Re: Patroni vs pgpool II

From: Jehan-Guillaume de Rorthais <jgdr(at)dalibo(dot)com>
To: Tatsuo Ishii <ishii(at)sraoss(dot)co(dot)jp>
Cc: inzamam(dot)shafiq(at)hotmail(dot)com, cyberdemn(at)gmail(dot)com, pgsql-general(at)lists(dot)postgresql(dot)org
Subject: Re: Patroni vs pgpool II
Date: 2023-04-07 14:33:42
Message-ID: 20230407163342.28dfb304@karst
Views: Raw Message | Whole Thread | Download mbox | Resend email
Thread:
Lists: pgsql-general

On Fri, 07 Apr 2023 21:16:04 +0900 (JST)
Tatsuo Ishii <ishii(at)sraoss(dot)co(dot)jp> wrote:

> >> If node 1 hangs and once it is recognized as "down" by other nodes, it will
> >> not be used without manual intervention. Thus the disaster described above
> >> will not happen in pgpool.
> >
> > Ok, so I suppose **all** connections, scripts, softwares, backups,
> > maintenances and admins must go through Pgpool to be sure to hit the
> > correct primary.
> >
> > This might be acceptable in some situation, but I wouldn't call that an
> > anti-split-brain solution. It's some kind of «software hiding the rogue node
> > behind a curtain and pretend it doesn't exist anymore»
>
> You can call Pgpool-II whatever you like.

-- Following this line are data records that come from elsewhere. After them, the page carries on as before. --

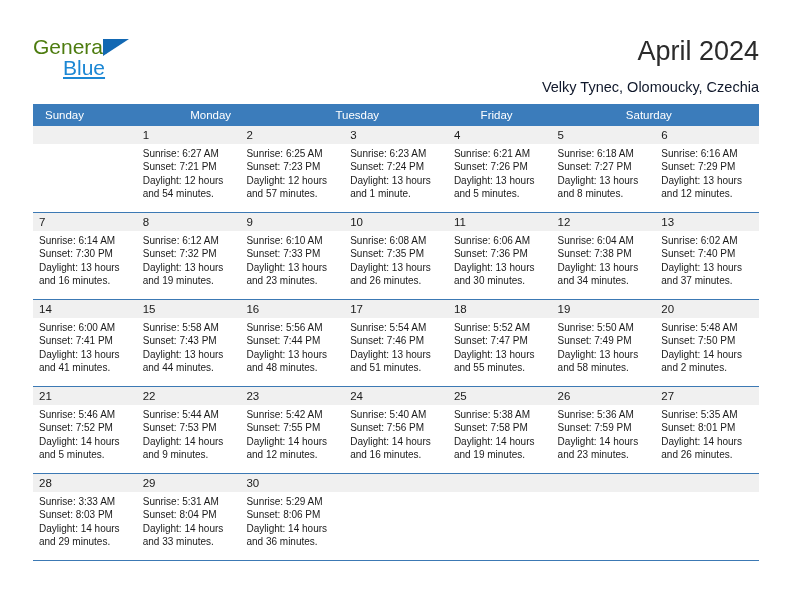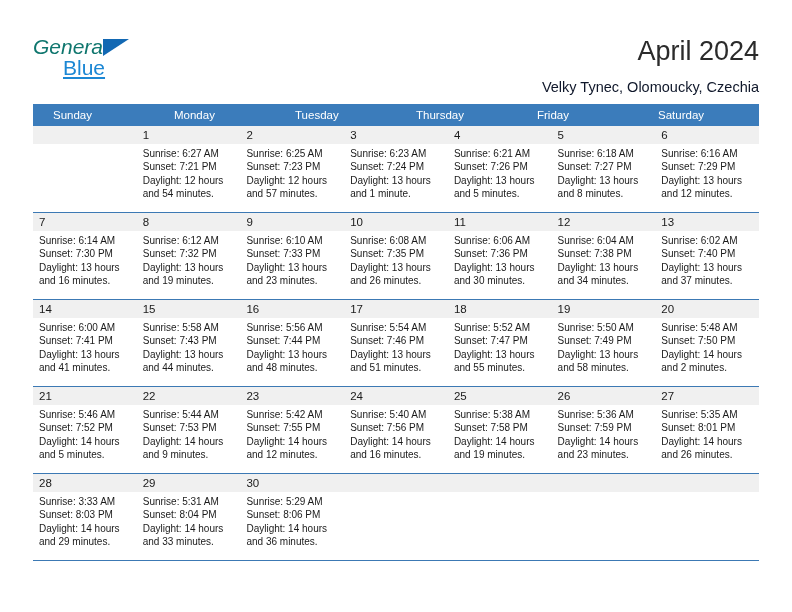"General" .logo-general { color: #0f766e -> #4d7c0f; font-style: italic -> none }
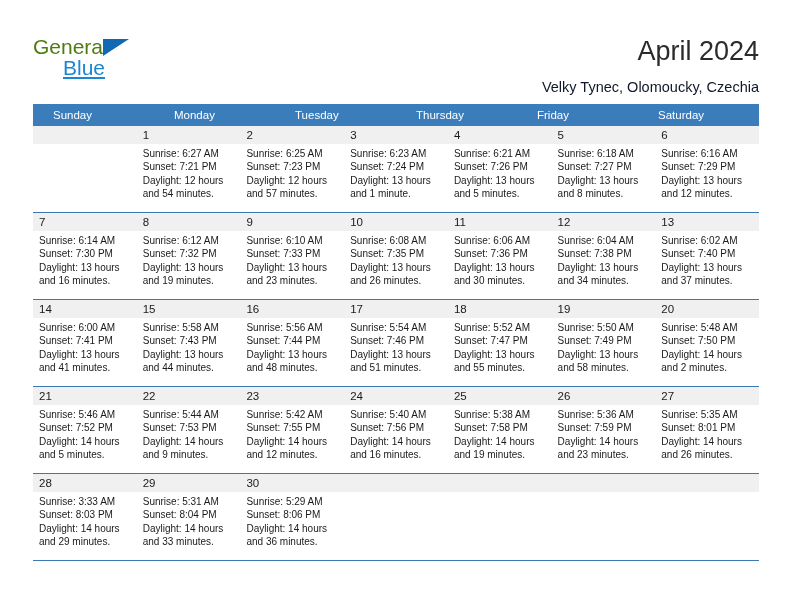"Sunday" .cal-head .hcell { padding-left: 20px -> 12px }
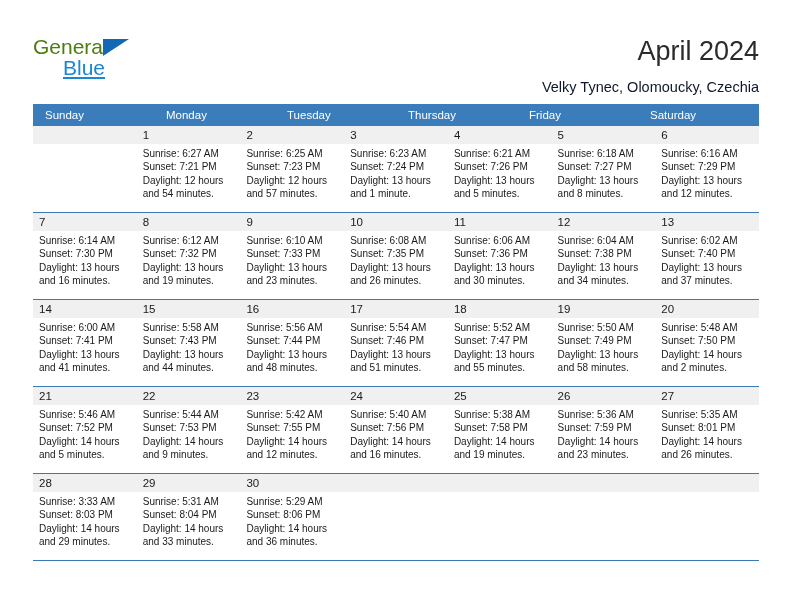"Thursday" div.hcell { html: <div>Thursday</div> -> none }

I didn't mean to be rude here. Please, accept my apologies if my words offended
you.

I consider "proxy-based" fencing architecture fragile because you just don't
know what is happening on your rogue node as long as a meatware is coming along
to deal with it. Moreover, you must trust your scripts, configurations,
procedures, admins, applications, users, replication, network, Pgpool, etc to
not fail on you in the meantime...

In the Pacemaker world, where everything MUST be **predictable**, the only way
to predict the state of a rogue node is to fence it from the cluster. Either cut
it from the network, shut it down or set up the watchdog so it reset itself if
needed. At the end, you know your old primary is off or idle or screaming in
the void with no one to hear it. It can't harm your other nodes, data or apps
anymore, no matter what.

> Important thing for me (and probably for users) is, if it can solve user's
> problem or not.

In my humble (and biased) opinion, Patroni, PAF or shared storage cluster are
solving user's problem in regard with HA. All with PROs and CONs. All rely on
strong, safe, well known and well developed clustering concepts.

Some consider they are complex pieces of software to deploy and maintain, but
this is because HA is complex. No miracle here.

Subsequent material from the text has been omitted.